• **Directions for this task**
Which lines below mention "items"? Pick each one out.

[[ Records for the task open ]]

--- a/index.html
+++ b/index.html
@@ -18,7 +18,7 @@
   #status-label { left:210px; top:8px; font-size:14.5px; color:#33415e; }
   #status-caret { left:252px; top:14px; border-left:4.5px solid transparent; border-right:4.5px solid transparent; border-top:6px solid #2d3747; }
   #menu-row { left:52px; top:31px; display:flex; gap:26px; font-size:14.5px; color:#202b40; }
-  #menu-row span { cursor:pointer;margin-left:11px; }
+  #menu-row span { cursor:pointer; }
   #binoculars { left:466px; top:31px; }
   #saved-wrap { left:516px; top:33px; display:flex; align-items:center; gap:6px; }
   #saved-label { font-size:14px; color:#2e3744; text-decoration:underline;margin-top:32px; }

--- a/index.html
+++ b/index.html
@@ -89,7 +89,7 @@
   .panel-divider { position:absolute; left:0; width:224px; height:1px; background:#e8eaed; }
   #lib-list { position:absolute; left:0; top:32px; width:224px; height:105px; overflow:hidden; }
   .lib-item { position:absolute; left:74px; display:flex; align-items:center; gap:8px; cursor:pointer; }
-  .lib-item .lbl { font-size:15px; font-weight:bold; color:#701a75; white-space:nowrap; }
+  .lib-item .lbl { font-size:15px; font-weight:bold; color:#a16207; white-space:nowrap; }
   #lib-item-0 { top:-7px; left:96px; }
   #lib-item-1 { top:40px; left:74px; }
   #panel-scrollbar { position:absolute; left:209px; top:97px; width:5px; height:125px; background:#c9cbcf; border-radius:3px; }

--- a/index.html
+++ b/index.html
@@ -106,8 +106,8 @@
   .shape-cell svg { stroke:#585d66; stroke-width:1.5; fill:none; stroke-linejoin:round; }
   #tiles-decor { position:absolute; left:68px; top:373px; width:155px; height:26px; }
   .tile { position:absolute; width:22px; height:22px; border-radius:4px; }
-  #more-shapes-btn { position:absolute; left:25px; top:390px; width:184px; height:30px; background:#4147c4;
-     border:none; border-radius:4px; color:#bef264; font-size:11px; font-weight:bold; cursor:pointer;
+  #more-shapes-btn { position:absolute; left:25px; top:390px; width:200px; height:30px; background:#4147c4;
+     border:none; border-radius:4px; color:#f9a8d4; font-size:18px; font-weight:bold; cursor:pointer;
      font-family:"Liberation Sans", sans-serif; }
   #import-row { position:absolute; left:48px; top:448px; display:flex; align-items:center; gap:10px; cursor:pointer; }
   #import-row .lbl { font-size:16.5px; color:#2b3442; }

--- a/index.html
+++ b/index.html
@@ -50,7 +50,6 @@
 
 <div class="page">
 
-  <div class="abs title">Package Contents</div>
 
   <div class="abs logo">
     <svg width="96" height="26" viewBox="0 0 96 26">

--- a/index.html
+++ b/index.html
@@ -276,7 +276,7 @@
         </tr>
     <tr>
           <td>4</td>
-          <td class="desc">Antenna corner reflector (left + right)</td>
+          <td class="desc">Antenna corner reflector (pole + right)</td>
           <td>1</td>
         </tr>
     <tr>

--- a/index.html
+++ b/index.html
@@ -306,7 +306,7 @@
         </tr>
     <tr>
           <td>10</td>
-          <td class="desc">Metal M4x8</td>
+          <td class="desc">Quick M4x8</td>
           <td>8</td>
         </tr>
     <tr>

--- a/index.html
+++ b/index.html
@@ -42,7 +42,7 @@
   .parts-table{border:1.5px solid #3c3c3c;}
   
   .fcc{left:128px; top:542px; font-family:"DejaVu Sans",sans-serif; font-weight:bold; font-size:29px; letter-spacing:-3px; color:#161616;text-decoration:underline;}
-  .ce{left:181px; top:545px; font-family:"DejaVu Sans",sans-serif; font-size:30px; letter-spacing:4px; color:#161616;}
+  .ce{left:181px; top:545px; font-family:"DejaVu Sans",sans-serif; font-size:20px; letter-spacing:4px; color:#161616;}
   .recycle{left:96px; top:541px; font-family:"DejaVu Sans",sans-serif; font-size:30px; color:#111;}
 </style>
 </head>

[[ Records for the task closed ]]

• **Output below**
   #saved-wrap { left:516px; top:33px; display:flex; align-items:center; gap:6px; }
   .lib-item { position:absolute; left:74px; display:flex; align-items:center; gap:8px; cursor:pointer; }
   #import-row { position:absolute; left:48px; top:448px; display:flex; align-items:center; gap:10px; cursor:pointer; }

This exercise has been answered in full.